▶ Your assignment
Please copy exactly the lines from the first in the records through the line that contains "- Place: An", but not the pictures.

▶ Records supplied
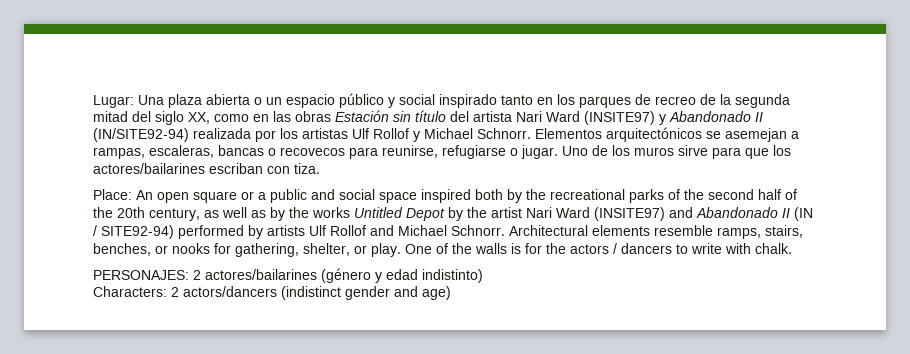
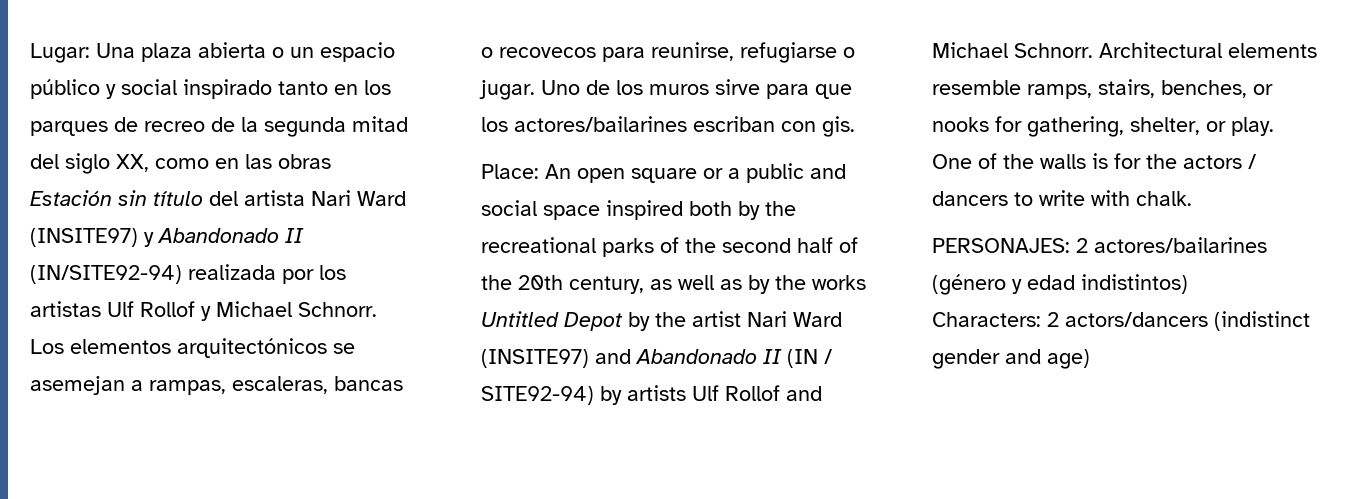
- Elementos arquitectónicos se asemejan a rampas, escaleras, bancas o recovecos para reunirse, refugiarse o jugar.
+ Los elementos arquitectónicos se asemejan a rampas, escaleras, bancas o recovecos para reunirse, refugiarse o jugar.
- Uno de los muros sirve para que los actores/bailarines escriban con tiza.
+ Uno de los muros sirve para que los actores/bailarines escriban con gis.
- Place: An open square or a public and social space inspired both by the recreational parks of the second half of the 20th century, as well as by the works Untitled Depot by the artist Nari Ward (INSITE97) and Abandonado II (IN / SITE92-94) performed by artists Ulf Rollof and Michael Schnorr.
+ Place: An open square or a public and social space inspired both by the recreational parks of the second half of the 20th century, as well as by the works Untitled Depot by the artist Nari Ward (INSITE97) and Abandonado II (IN / SITE92-94) by artists Ulf Rollof and Michael Schnorr.
- PERSONAJES: 2 actores/bailarines (género y edad indistinto)
+ PERSONAJES: 2 actores/bailarines (género y edad indistintos)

▶ Finished task
- Elementos arquitectónicos se asemejan a rampas, escaleras, bancas o recovecos para reunirse, refugiarse o jugar.
+ Los elementos arquitectónicos se asemejan a rampas, escaleras, bancas o recovecos para reunirse, refugiarse o jugar.
- Uno de los muros sirve para que los actores/bailarines escriban con tiza.
+ Uno de los muros sirve para que los actores/bailarines escriban con gis.
- Place: An open square or a public and social space inspired both by the recreational parks of the second half of the 20th century, as well as by the works Untitled Depot by the artist Nari Ward (INSITE97) and Abandonado II (IN / SITE92-94) performed by artists Ulf Rollof and Michael Schnorr.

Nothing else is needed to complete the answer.